Life After Ozempic: Esquire on what happens when patients come off GLP-1s — the weight, the appetite, the relationship to food, the unfinished science. When you stop taking the miracle weight-loss drug, the cravings return—for food, yes, but also for something more. The post-prescription phase is where the real story is. (Esquire)

AI eats the world. Benedict Evans on Tech platforms shifts: Every 10-15 years, a platform shift reshapes technology. What happens in a platform shift? Who is affected, and how much? Inside tech: new gatekeepers, new value capture. Outside tech: Is this a new tool, a new revenue model, or an existential threat? Benedict Evans’s annual deck — clear charts, no breathlessness, and the most useful single document for thinking about where AI economics actually sit right now. Required reading. (Benedict Evans)

Fear and Loathing in Palo Alto: Washington Monthly on the Silicon Valley right’s mood circa late spring 2026 — the bravado has thinned, the lawyers have not. A useful temperature-take on a tribe whose self-image is increasingly out of sync with its own balance sheet. Theo Baker’s debut book is a film-worthy investigation of Stanford’s culture of fraud. But his disdain for the tech bros keeps him from understanding them. (Washington Monthly)

Hating AI is good, actually: A spirited rebuttal to the soft-determinist “AI is just here” framing — useful as a counterweight even if you ultimately disagree.

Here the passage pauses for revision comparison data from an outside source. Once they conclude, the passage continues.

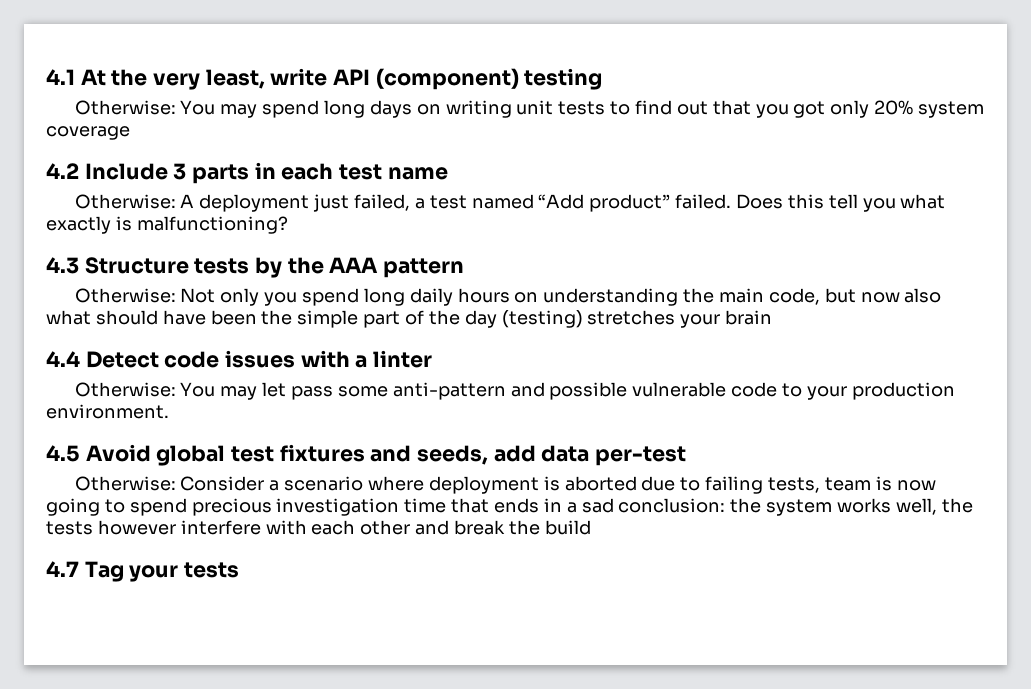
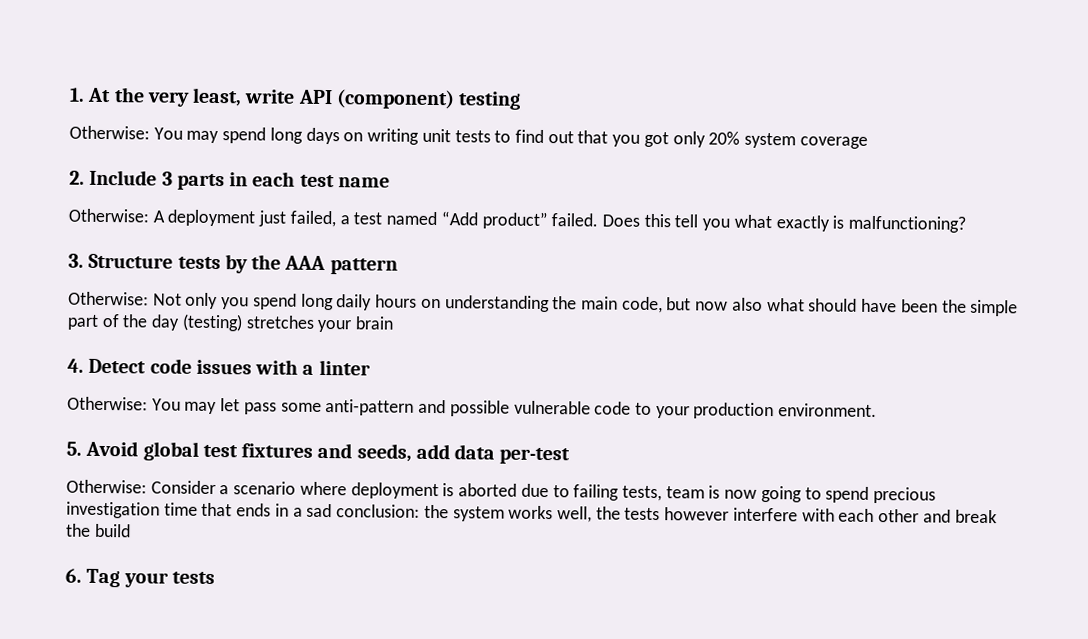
[46,69,75,85] 4.1 -> [69,87,85,102] 1.
[46,163,79,179] 4.2 -> [69,170,85,185] 2.
[46,257,79,274] 4.3 -> [68,253,84,268] 3.
[46,351,80,367] 4.4 -> [67,358,84,373] 4.
[46,445,80,462] 4.5 -> [66,441,82,456] 5.
[46,561,79,577] 4.7 -> [65,568,82,583] 6.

Pair with the WSJ “American Rebellion” piece. LinkedIn may be awash with boosters, but shunning AI is the human choice. (The Hand Basket)

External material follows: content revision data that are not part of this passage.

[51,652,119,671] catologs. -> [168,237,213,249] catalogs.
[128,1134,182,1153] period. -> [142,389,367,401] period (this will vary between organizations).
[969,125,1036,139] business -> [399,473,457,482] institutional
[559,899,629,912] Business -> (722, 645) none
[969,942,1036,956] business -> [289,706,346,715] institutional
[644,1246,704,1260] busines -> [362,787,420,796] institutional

The Mercedes-AMG GT 4-Door Coupé makes a dramatic debut: If you still think EVs are low-key, quiet and a little bit vanilla, Mercedes-AMG wants to change your mind. Introducing the first all-electric car from the high-performance sub-brand (Wallpaper)

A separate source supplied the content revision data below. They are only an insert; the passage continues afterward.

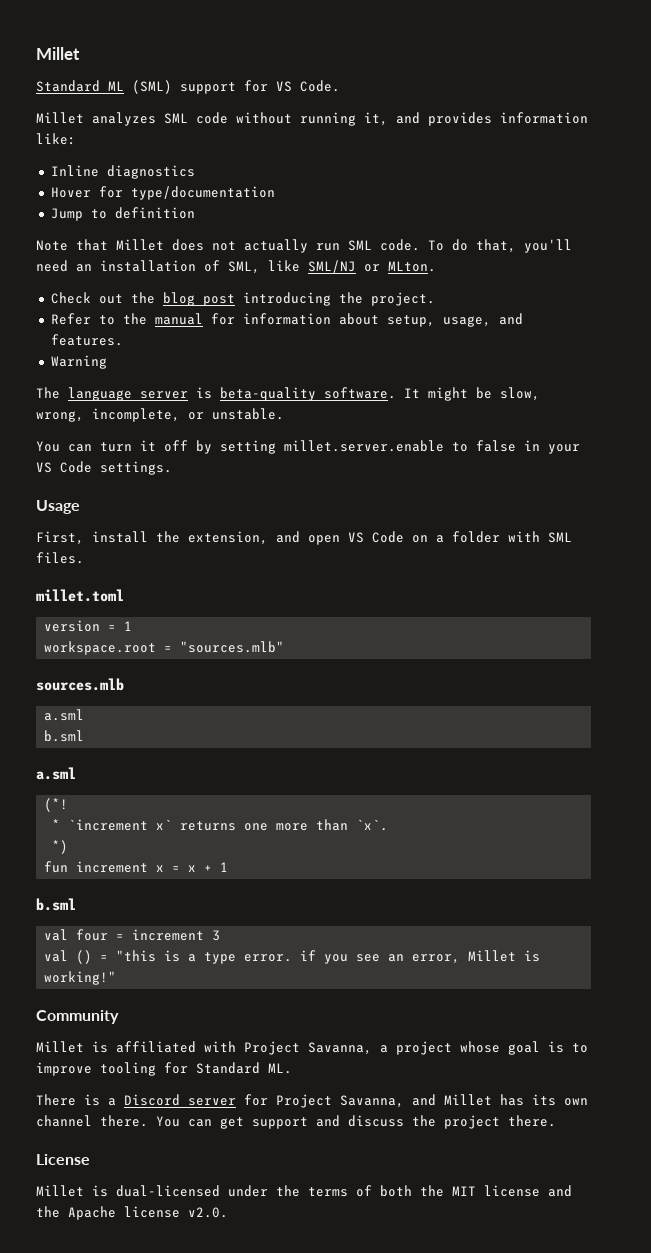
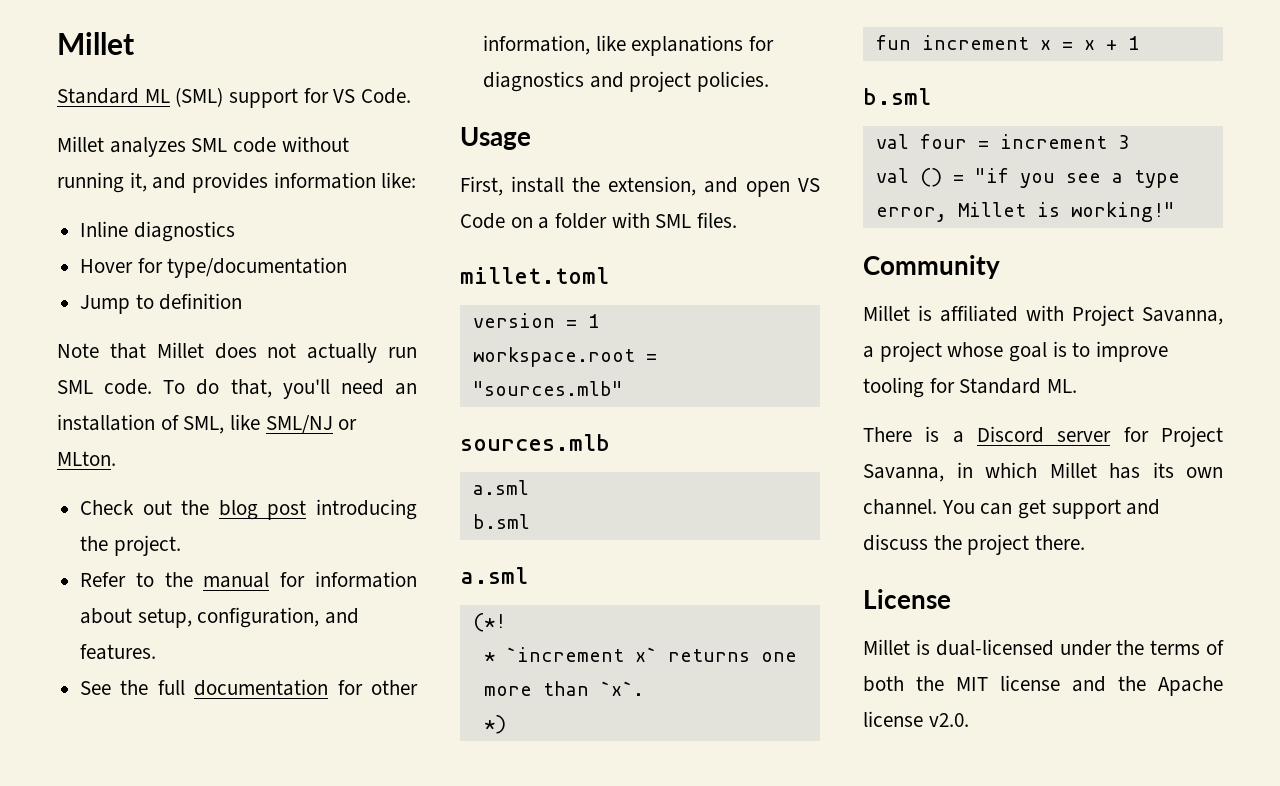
[442,316,491,327] usage, -> [197,607,320,628] configuration,
[50,355,107,369] [36,387,540,401] [36,408,284,422] [36,440,580,454] [36,461,172,475] Warning // The language server is beta-quality software. It might be slow, wrong, incomplete, or unstable. // You can turn it off by setting millet.server.enable to false in your VS Code settings. -> [80,679,418,696] [483,35,775,56] [483,71,770,92] See the full documentation for other information, like explanations for diagnostics and project policies.
[116,950,405,964] "this is a type error. if you see an -> [974,168,1180,188] "if you see a type
[412,1094,436,1106] and -> [956,462,1037,478] in which
[36,1115,148,1127] channel there. -> [863,499,937,515] channel.

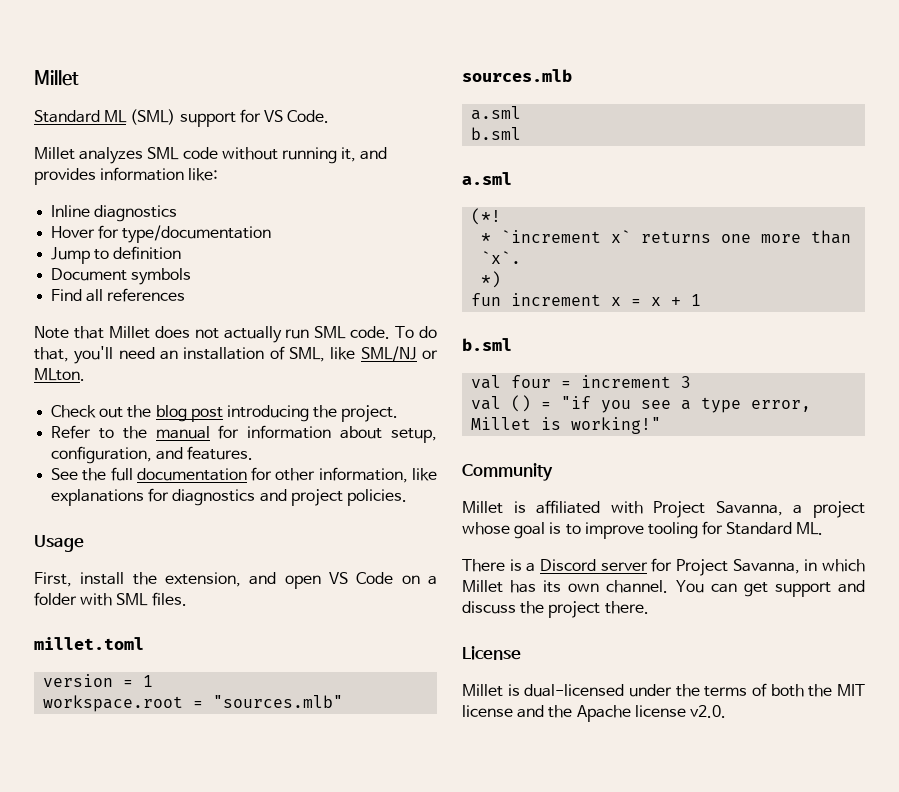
(243, 301) none -> [51,268,192,285] [51,288,186,302] // Document symbols // Find all references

10,000 rulings: The courts’ overwhelming rebuke of ICE policies: A POLITICO analysis reveals judges have ruled against ICE detention practices in roughly 90 percent of cases since the agency mandated that millions of immigrants must be locked up while they face deportation proceedings. Politico tallies up the immigration courts and finds the administration has been losing — quietly, at scale, on the law. The political story and the legal story are running on different clocks. (Politico)

Blond Ambition One hundred years of Marilyn Monroe: Monroe is famous for her mix of irrepressible sexuality and childlike innocence, but those who knew her in life found her less girlishly naive than tragic and wounded. A Bookforum essay-review on a new round of Madonna writing — what the project has been, what it cost, and what the latest biographers get wrong. Smart cultural criticism. (Book Forum)

Video of the day: The blueprint for becoming an emotionally mature adult, in 68 minutes.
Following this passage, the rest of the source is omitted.